Ci hanno offerto prima della grappa e poi di viaggiare insieme l’indomani; una delle due offerte l’abbiamo accettata con entusiasmo.
Li rincontriamo ora e già (o forse sarebbe meglio dire "ancora") emanano odore di grappa. Hanno fatto benzina e si preparano a partire. Contenti loro…
Noi, che contenti non siamo, facciamo colazione poi torniamo in stanza a vegetare davanti al televisore. Di seguito il palinsesto.
Sui canali di lingua tedesca programmi per sciatori in cui - con un sottofondo di simpatiche musiche tirolesi - sono illustrate le eccellenti condizioni del manto nevoso nelle principali località sciistiche delle Alpi.
La CNN trasmette interessantissimi notiziari dalle principali capitali dell’Asia.
MTV non sembra avere in archivio altro che "Stan" di Eminem.
Le previsioni del tempo non le guardiamo nemmeno più.
Fuori dalla finestra, la neve seguita a scendere inclemente e così pure l’umore di Ciccio, che passa lentamente dall’esaltazione adrenalinica di ieri a una depressione foscoliana. Alla fine, la sua già provata psiche cede e succede il fattaccio: si chiude in bagno e, quando ne esce, scopro con orrore che si è tagliato la barba, lasciandosi solo i baffi. Ho giusto il tempo di chiedermi dove abbia trovato un decespugliatore, poi la creatura che un tempo fu il mio amico Ciccio torna nella sua tana a terminare l’opera.
Arriva l’ora di pranzo e la nevicata non accenna a diminuire. Io e l’idraulico dei film porno (è questo che sembra Ciccio quando si taglia la barba), dopo un fallimentare tentativo di deambulazione a due ruote, cediamo all’evidenza e fermiamo la stanza anche per questa notte, poi, sconsolati, andiamo a farci due passi verso il lago.
Paventiamo possibili intrattenimenti per il tedioso pomeriggio che ci attende (valutiamo anche la possibilità di sottrarre un paio di slittini alle ingare popolazioni del luogo e sfidarci sulla strada innevata), poi ci imbuchiamo in una locanda per ingerire un po’ di cibo genuino, dopo gli alberi e i cibi sintetici dell’albergo.
Della locanda potrei dire un gran bene, ma non lo farò dacchÉ, mentre pranziamo, la nevicata si trasforma in pioggia e io e Ciccio possiamo ripartire.
Taciti soli e senza compagnia
n’andavam l’un dinanzi e l’altro dopo
come i frati minor vanno per via
L’unica differenza, rispetto a Dante e Virgilio (oltre ovviamente alla temperatura ambientale), è che Dante, se Virgilio rallentava, lo aspettava.

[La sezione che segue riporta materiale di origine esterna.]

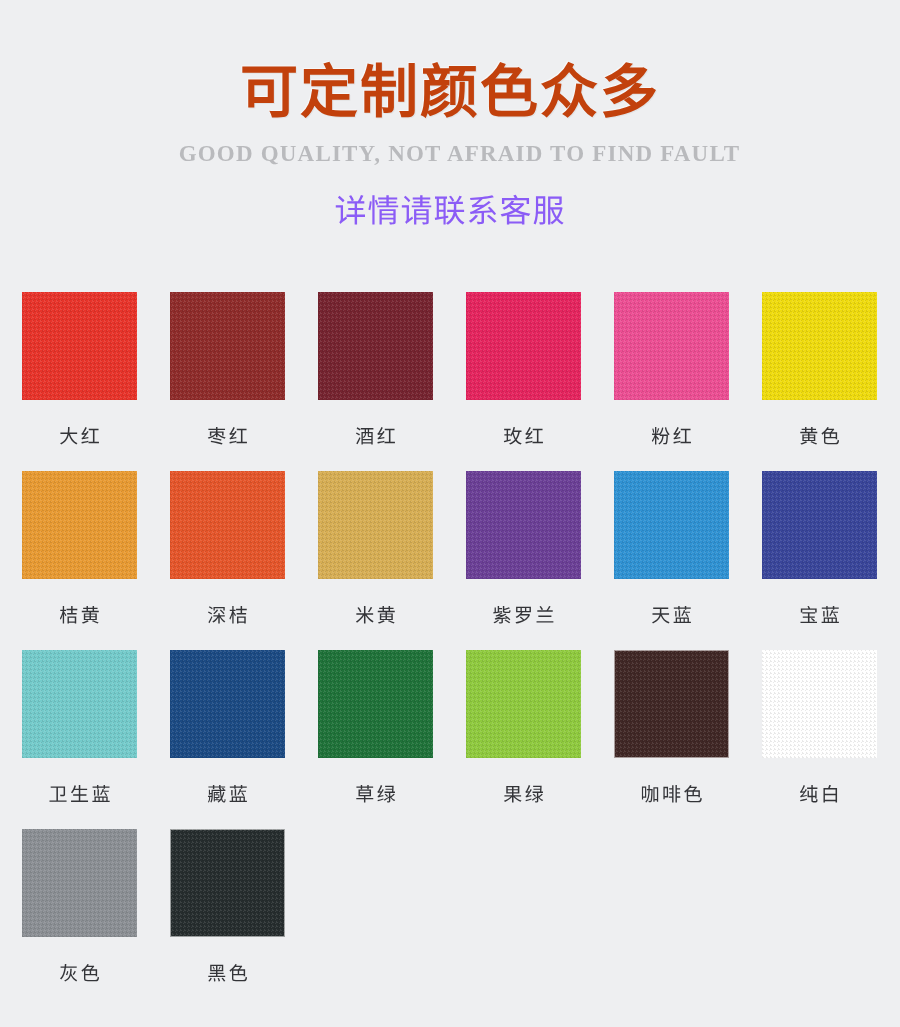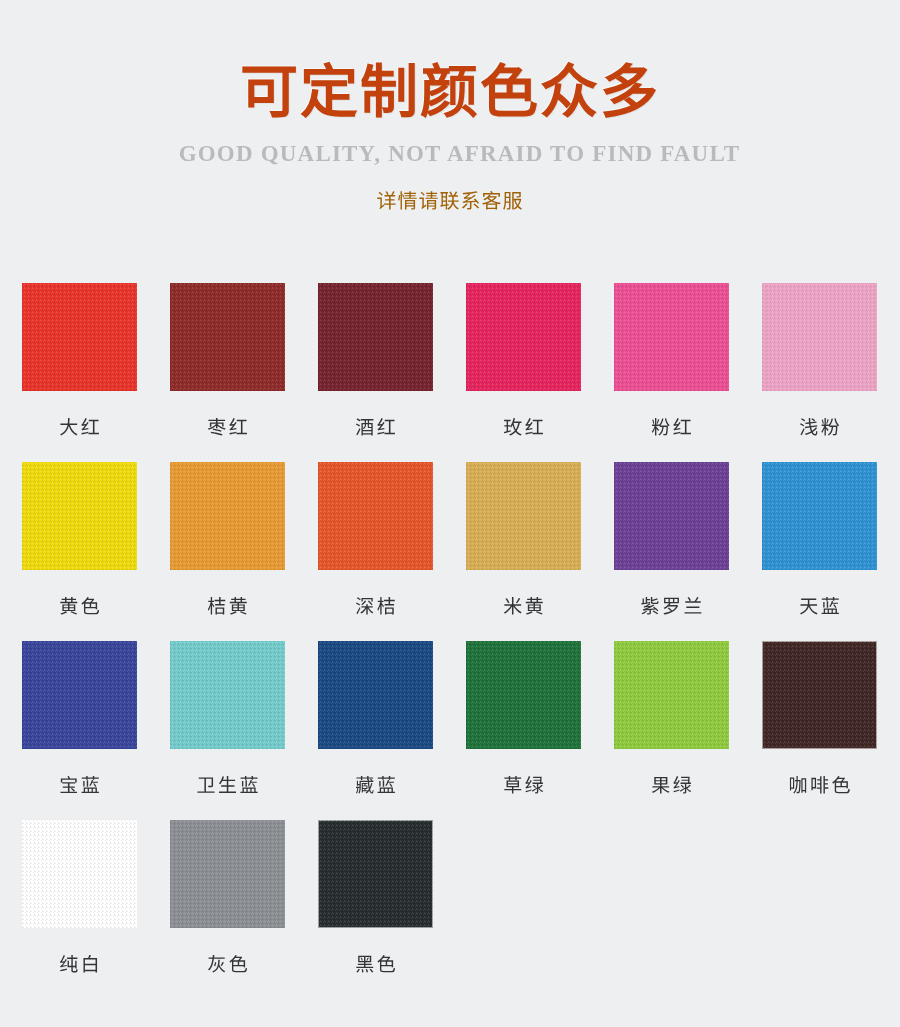--- a/index.html
+++ b/index.html
@@ -50,32 +50,32 @@
     font-weight: 700;
     color: #b9babd;
     letter-spacing: 1.2px;
     margin: 18px 0 0 0;
     white-space: nowrap;
     padding-left: 19px;
   }
 
   .sub-title-cn {
     font-family: "Liberation Sans", "DejaVu Sans", sans-serif;
-    font-size: 20px;
+    font-size: 32px;
     font-weight: 400;
-    color: #a16207;
+    color: #8b5cf6;
     letter-spacing: 1px;
     margin: 18px 0 0 0;
     white-space: nowrap;
   }
 
   
   .grid {
     position: absolute;
-    top: 283px;
+    top: 292px;
     left: 22px;
     width: 856px;
     display: grid;
     grid-template-columns: repeat(6, 115px);
     grid-auto-rows: auto;
     column-gap: 33px;
     row-gap: 25px;
   }
 
   .swatch-cell {
@@ -137,24 +137,20 @@
       </div>
       <div class="swatch-cell">
         <div class="swatch-chip" style="background-image: linear-gradient(45deg, rgba(0, 0, 0, 0.086) 25%, transparent 25%, transparent 75%, rgba(0, 0, 0, 0.086) 75%), linear-gradient(45deg, rgba(255, 255, 255, 0.1) 25%, transparent 25%, transparent 75%, rgba(255, 255, 255, 0.1) 75%), linear-gradient(rgb(229, 36, 94), rgb(229, 36, 94)); background-position: 0px 0px, 2px 2px, 0px 0px;"></div>
         <div class="swatch-label">玫红</div>
       </div>
       <div class="swatch-cell">
         <div class="swatch-chip" style="background-image: linear-gradient(45deg, rgba(0, 0, 0, 0.086) 25%, transparent 25%, transparent 75%, rgba(0, 0, 0, 0.086) 75%), linear-gradient(45deg, rgba(255, 255, 255, 0.1) 25%, transparent 25%, transparent 75%, rgba(255, 255, 255, 0.1) 75%), linear-gradient(rgb(236, 78, 147), rgb(236, 78, 147)); background-position: 0px 0px, 2px 2px, 0px 0px;"></div>
         <div class="swatch-label">粉红</div>
       </div>
       <div class="swatch-cell">
-        <div class="swatch-chip" style="background-image: linear-gradient(45deg, rgba(0, 0, 0, 0.086) 25%, transparent 25%, transparent 75%, rgba(0, 0, 0, 0.086) 75%), linear-gradient(45deg, rgba(255, 255, 255, 0.1) 25%, transparent 25%, transparent 75%, rgba(255, 255, 255, 0.1) 75%), linear-gradient(rgb(236, 163, 197), rgb(236, 163, 197)); background-position: 0px 0px, 2px 2px, 0px 0px;"></div>
-        <div class="swatch-label">浅粉</div>
-      </div>
-      <div class="swatch-cell">
         <div class="swatch-chip" style="background-image: linear-gradient(45deg, rgba(0, 0, 0, 0.086) 25%, transparent 25%, transparent 75%, rgba(0, 0, 0, 0.086) 75%), linear-gradient(45deg, rgba(255, 255, 255, 0.1) 25%, transparent 25%, transparent 75%, rgba(255, 255, 255, 0.1) 75%), linear-gradient(rgb(239, 219, 13), rgb(239, 219, 13)); background-position: 0px 0px, 2px 2px, 0px 0px;"></div>
         <div class="swatch-label">黄色</div>
       </div>
       <div class="swatch-cell">
         <div class="swatch-chip" style="background-image: linear-gradient(45deg, rgba(0, 0, 0, 0.086) 25%, transparent 25%, transparent 75%, rgba(0, 0, 0, 0.086) 75%), linear-gradient(45deg, rgba(255, 255, 255, 0.1) 25%, transparent 25%, transparent 75%, rgba(255, 255, 255, 0.1) 75%), linear-gradient(rgb(232, 154, 50), rgb(232, 154, 50)); background-position: 0px 0px, 2px 2px, 0px 0px;"></div>
         <div class="swatch-label">桔黄</div>
       </div>
       <div class="swatch-cell">
         <div class="swatch-chip" style="background-image: linear-gradient(45deg, rgba(0, 0, 0, 0.086) 25%, transparent 25%, transparent 75%, rgba(0, 0, 0, 0.086) 75%), linear-gradient(45deg, rgba(255, 255, 255, 0.1) 25%, transparent 25%, transparent 75%, rgba(255, 255, 255, 0.1) 75%), linear-gradient(rgb(229, 85, 42), rgb(229, 85, 42)); background-position: 0px 0px, 2px 2px, 0px 0px;"></div>
         <div class="swatch-label">深桔</div>

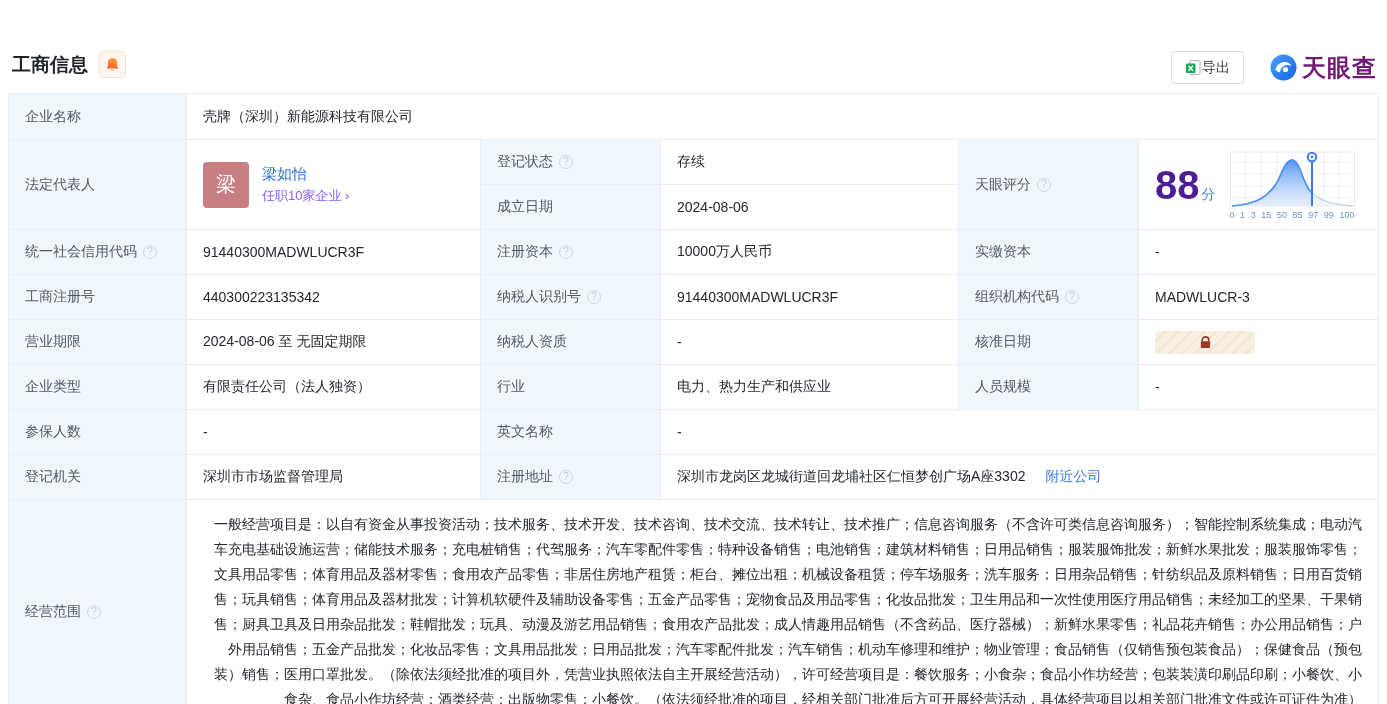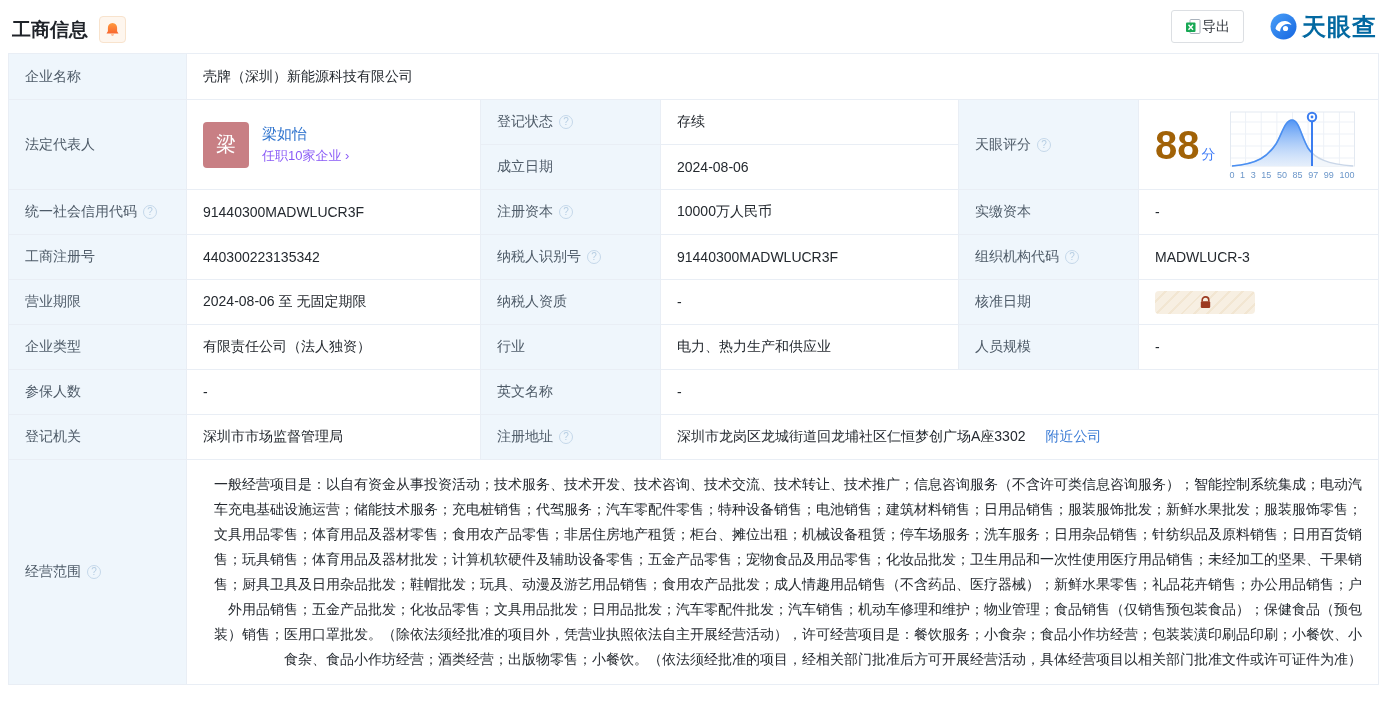--- a/index.html
+++ b/index.html
@@ -5,30 +5,30 @@
   * { margin:0; padding:0; box-sizing:border-box; }
   body {
     width:1387px; height:704px;
     background:#fff;
     font-family:"Liberation Sans","DejaVu Sans",sans-serif;
     color:#24292f;
   }
   .wrap { padding:0 8px; }
 
   
-  .page-header { display:flex; align-items:flex-end; justify-content:space-between; padding:11px 2px 10px 4px; height:53px; }
+  .page-header { display:flex; align-items:flex-start; justify-content:space-between; padding:11px 2px 10px 4px; height:53px;margin-top:40px; }
   .header-left { display:flex; align-items:center; gap:11px; }
   .page-title { font-size:19px; font-weight:bold; color:#1f2329; }
   .bell-badge { width:27px; height:27px; background:#fef6ee; border:1px solid #f8e3cd; border-radius:4px;
     display:flex; align-items:center; justify-content:center; cursor:pointer; }
   .header-right { display:flex; align-items:center; gap:26px; }
   .export-btn { display:flex; align-items:center; height:33px; padding:0 13px;
     border:1px solid #dcdfe3; border-radius:3px; background:#fff; font-size:14px; color:#33383f; cursor:pointer; }
   .brand { display:flex; align-items:center; gap:5px; cursor:pointer; }
-  .brand-text { font-size:24px; font-weight:bold; color:#0369a1; letter-spacing:1px; }
+  .brand-text { font-size:24px; font-weight:bold; color:#701a75; letter-spacing:1px; }
 
   
   table { border-collapse:collapse; width:100%; table-layout:fixed;border-radius:9px; }
   td { border:1px solid #e9eef5; font-size:14px; height:45px; vertical-align:middle; }
   td.lbl { background:#eff6fc; color:#4e5b68; padding:0 8px 0 16px; }
   td.val { background:#fff; padding:0 16px; color:#24292f; }
   .lbl-inner { display:flex; align-items:center; gap:6px; }
   .help { display:inline-flex; align-items:center; justify-content:center; width:14px; height:14px;
     border:1px solid #c5d8ea; border-radius:50%; color:#b7cee3; font-size:10px; line-height:1; cursor:pointer; flex:0 0 auto; }
   .dash { color:#24292f; }
@@ -36,21 +36,21 @@
   
   .rep { display:flex; align-items:center; gap:13px; }
   .avatar { width:46px; height:46px; border-radius:4px; background:#c87f84; color:#fff;
     display:flex; align-items:center; justify-content:center; font-size:20px; cursor:pointer; }
   .rep-name { font-size:15px; color:#3477cf; text-decoration:none; cursor:pointer; }
   .rep-jobs { font-size:13px; color:#8b5cf6; margin-top:3px; cursor:pointer; }
   .green { color:#0ba05f; }
 
   
   .score-cell { display:flex; align-items:center; gap:14px; padding:4px 0; }
-  .score-num { font-size:40px; font-weight:bold; color:#a16207; line-height:1; }
+  .score-num { font-size:40px; font-weight:bold; color:#4c1d95; line-height:1; }
   .score-unit { font-size:14px; color:#3e7bf7; margin-left:2px; }
   .score-chart { display:flex; flex-direction:column; }
   .score-ticks { display:flex; justify-content:space-between; width:125px; font-size:9px; color:#6b96c9; margin-top:2px; }
 
   
   .lock-box { width:100px; height:23px; border-radius:4px; cursor:pointer;
     background:repeating-linear-gradient(135deg,#f7efe2 0 7px,#f2e6d2 7px 9px);
     display:flex; align-items:center; justify-content:center; }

Per coloro che si fossero persi le previsioni del tempo austriache del 3 febbraio, riassumo la
situazione metereologica: faceva freddo e nevicava, poi è arrivato da ovest un fronte di aria calda che ha portato la pioggia; la pioggia, cadendo ha sciolto la neve; con la strada libera da neve, io e Ciccio abbiamo potuto riprendere il nostro cammino verso la Germania, ovvero verso est, ovvero nella stessa direzione del fronte caldo, ma a velocità maggiore. Inevitabile che, dopo un po’ sorpassassimo il fronte caldo e ci ritrovassimo a fare i conti con freddo e neve.
Quando ciò avviene, io che sono in testa, rallento progressivamente, in funzione diretta dell’aderenza del manto sradale, mentre Ciccio mantiene imperturbabile i suoi 100/110 Km/h.
Pochi chilometri e ci perdiamo di vista.
Qualche chilometro ancora e la situazione peggiora: la temperatura si abbassa ulteriormente e riprende a nevicare. Vorrei fermarmi, ma dove? Sono in mezzo al nulla, con un bosco alla mia destra e una teoria di campi innevati alla mia sinistra. Rallento ancora e accendo le luci di emergenza. La strada adesso è coperta di neve e devo guidare nelle striscie lasciate dai pneumatici della auto che mi precedono. Imbocco un lungo tratto in discesa, al termine del quale vedo un’auto che si accinge a entrare in carreggiata da una strada laterale. Tolgo un pelo di gas per rallentare, ma la moto non apprezza: sbanda un paio di volte e poi finiamo a terra.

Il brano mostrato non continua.